Segment Open

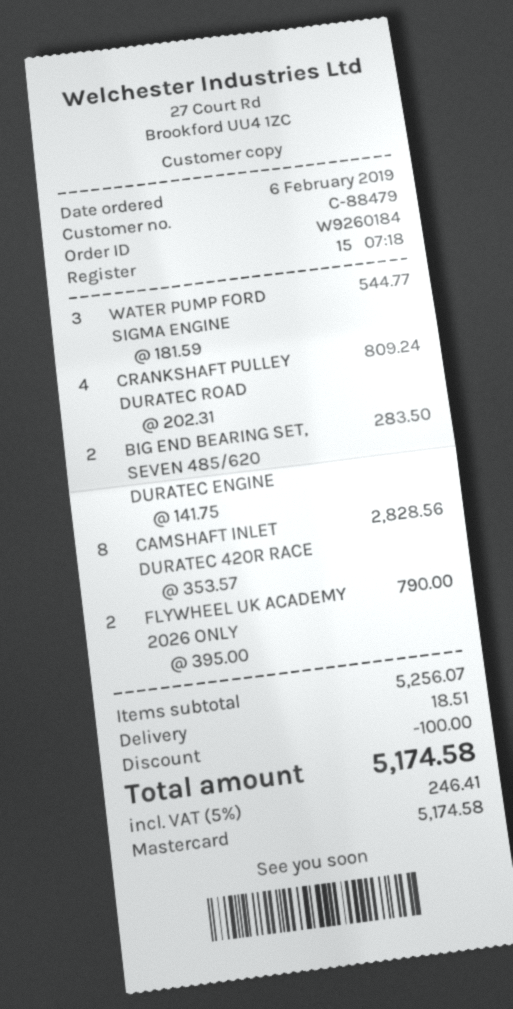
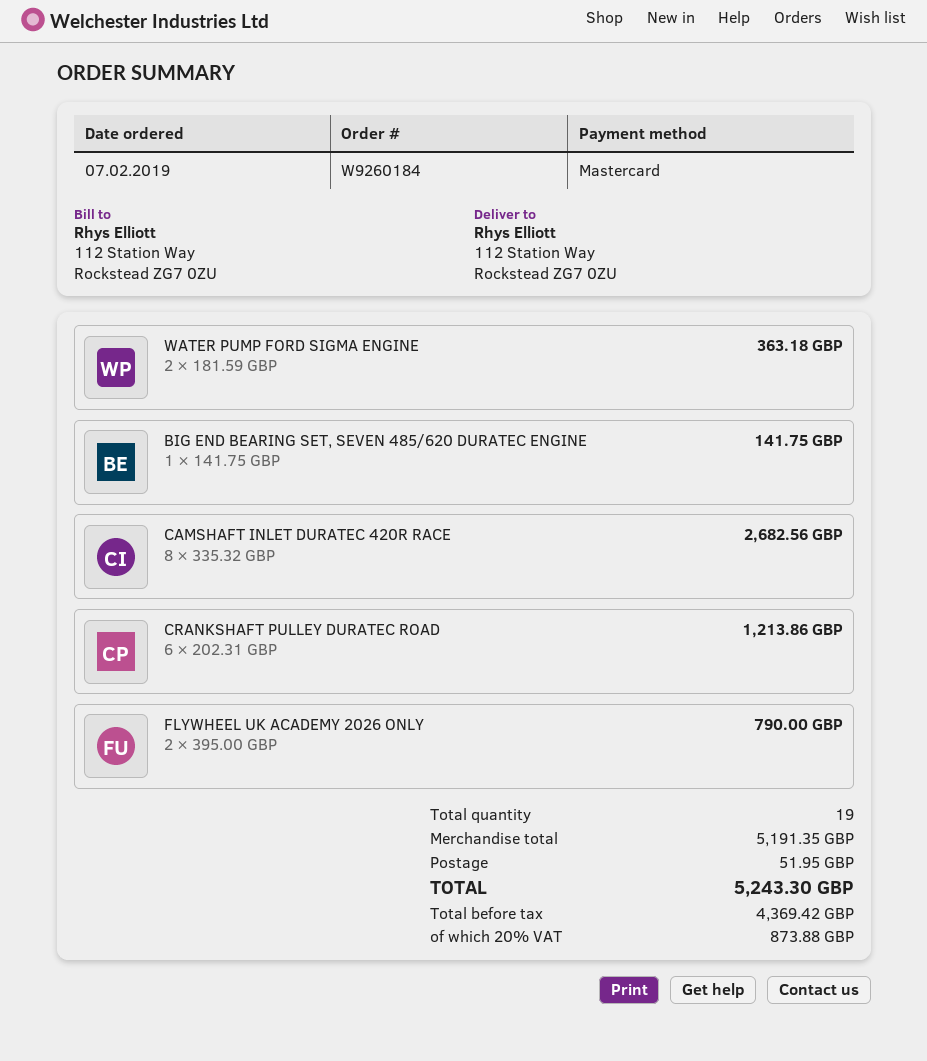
order date: 2019-02-06 -> 2019-02-07
WATER PUMP FORD SIGMA ENGINE: 3 x 181.59 = 544.77 -> 2 x 181.59 = 363.18
CRANKSHAFT PULLEY DURATEC ROAD: 4 x 202.31 = 809.24 -> 6 x 202.31 = 1213.86
BIG END BEARING SET, SEVEN 485/620 DURATEC ENGINE: 2 x 141.75 = 283.50 -> 1 x 141.75 = 141.75
CAMSHAFT INLET DURATEC 420R RACE: 8 x 353.57 = 2828.56 -> 8 x 335.32 = 2682.56
subtotal: 5256.07 -> 5191.35
discount: 100.00 -> none
shipping: 18.51 -> 51.95
tax: 5% = 246.41 -> 20% = 873.88
total: 5174.58 -> 5243.30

Segment Closed

*What to work on*. Each entry is to be returned precisely as it appears, but the pictures are to be dropped.

*Response below*.
order date: 2019-02-06 -> 2019-02-07
WATER PUMP FORD SIGMA ENGINE: 3 x 181.59 = 544.77 -> 2 x 181.59 = 363.18
CRANKSHAFT PULLEY DURATEC ROAD: 4 x 202.31 = 809.24 -> 6 x 202.31 = 1213.86
BIG END BEARING SET, SEVEN 485/620 DURATEC ENGINE: 2 x 141.75 = 283.50 -> 1 x 141.75 = 141.75
CAMSHAFT INLET DURATEC 420R RACE: 8 x 353.57 = 2828.56 -> 8 x 335.32 = 2682.56
subtotal: 5256.07 -> 5191.35
discount: 100.00 -> none
shipping: 18.51 -> 51.95
tax: 5% = 246.41 -> 20% = 873.88
total: 5174.58 -> 5243.30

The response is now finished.